Le cadre national est le seul dans lequel peut s’exercer cette indispensable solidarité
Si on veut améliorer l’intégration, on ne peut se contenter de prêcher l’importance de la tolérance. On doit également promouvoir l’interaction et le sentiment d’inclusion dans la communauté nationale. Il est possible de faire en sorte que les gens se soucient moins des questions de race et d’identité, lorsqu’on les plonge dans une mer de ressemblances, de buts partagés et de dépendance mutuelle. Une cause commune d’intérêt local, en particulier, est un puissant facteur de rassemblement.
C’est sur cette confiance réciproque que sont fondés les Etats-providence redistributifs. Seul, l’État est l’instrument qui fournit le cadre dans lequel peut s’exercer cette indispensable solidarité. Cette demande de protection est d’autant plus forte, que le sentiment d’une menace liée à l’afflux massif d’immigrés et de réfugiés en provenance de pays pauvres et de culture très différente creuse la fracture identitaire.

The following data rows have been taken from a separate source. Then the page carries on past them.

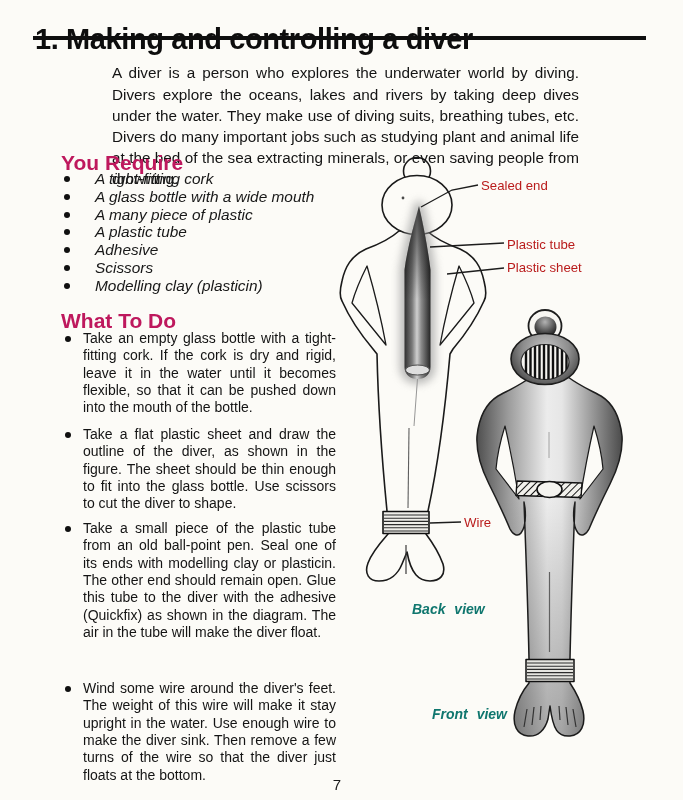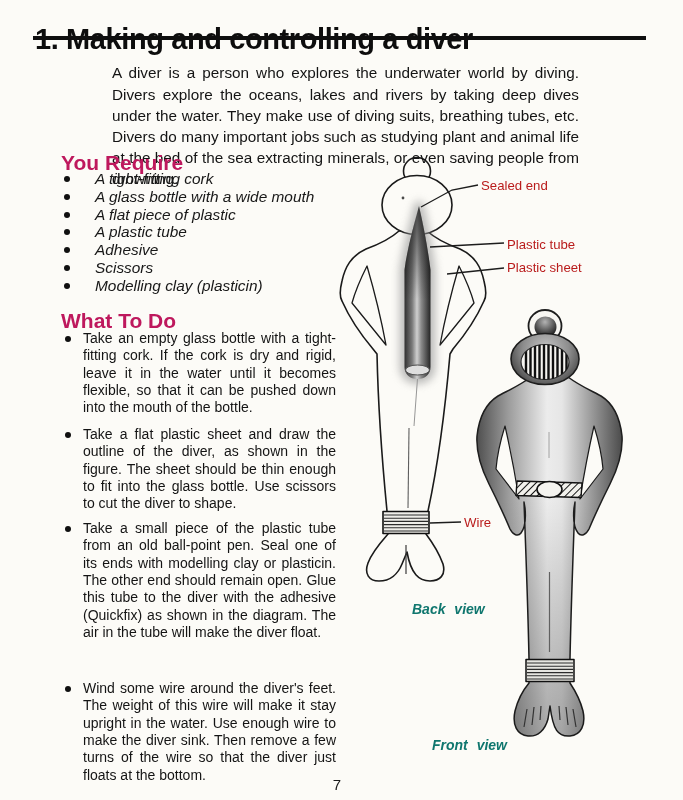--- a/index.html
+++ b/index.html
@@ -55,21 +55,21 @@
   }
   #lbl-sealed{left:481px;top:178px;}
   #lbl-tube{left:507px;top:237px;}
   #lbl-sheet{left:507px;top:260px;}
   #lbl-wire{left:464px;top:515px;}
   .fig-caption{
     position:absolute;font-size:14px;font-weight:700;font-style:italic;color:#0f766e;
     word-spacing:5px;white-space:nowrap;
   }
   #cap-back{left:412px;top:601px;}
-  #cap-front{left:432px;top:706px;margin-top:31px;}
+  #cap-front{left:432px;top:706px;}
   .page-number{
     position:absolute;left:322px;top:776px;width:30px;text-align:center;
     font-size:15px;color:#1a1a1a;
   }
   .diagram-svg{position:absolute;left:0;top:0;width:683px;height:800px;}
 </style>
 </head>
 <body>
 
 <div class="page">
@@ -250,21 +250,21 @@
         <span>A tight-fitting cork</span>
       </div>
 
       <div class="req-item">
         <span class="dot"></span>
         <span>A glass bottle with a wide mouth</span>
       </div>
 
       <div class="req-item">
         <span class="dot"></span>
-        <span>A flat piece of plastic</span>
+        <span>A many piece of plastic</span>
       </div>
 
       <div class="req-item">
         <span class="dot"></span>
         <span>A plastic tube</span>
       </div>
 
       <div class="req-item">
         <span class="dot"></span>
         <span>Adhesive</span>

La réaffirmation des identités nationales et régionales
La révolte des peuples contre les élites se fonde sur le rejet des partis de gouvernement et l’exigence d’un contrôle démocratique sur les élus. Si les clivages pensés en termes d’identité culturelle ont toujours favorisé la droite, les oppositions formulées en termes de classes sociales favorisent la gauche. La mondialisation a provoqué deux effets majeurs : de fortes inégalités et l’éclatement des sociétés en inclus et précaires d’une part, et la montée des sentiments d’appartenance identitaire, de l’autre.
Le drame de la gauche, est que la seconde prédomine à présent dans l’esprit des électeurs et qu’elle est dans l’incapacité d’y répondre de manière appropriée.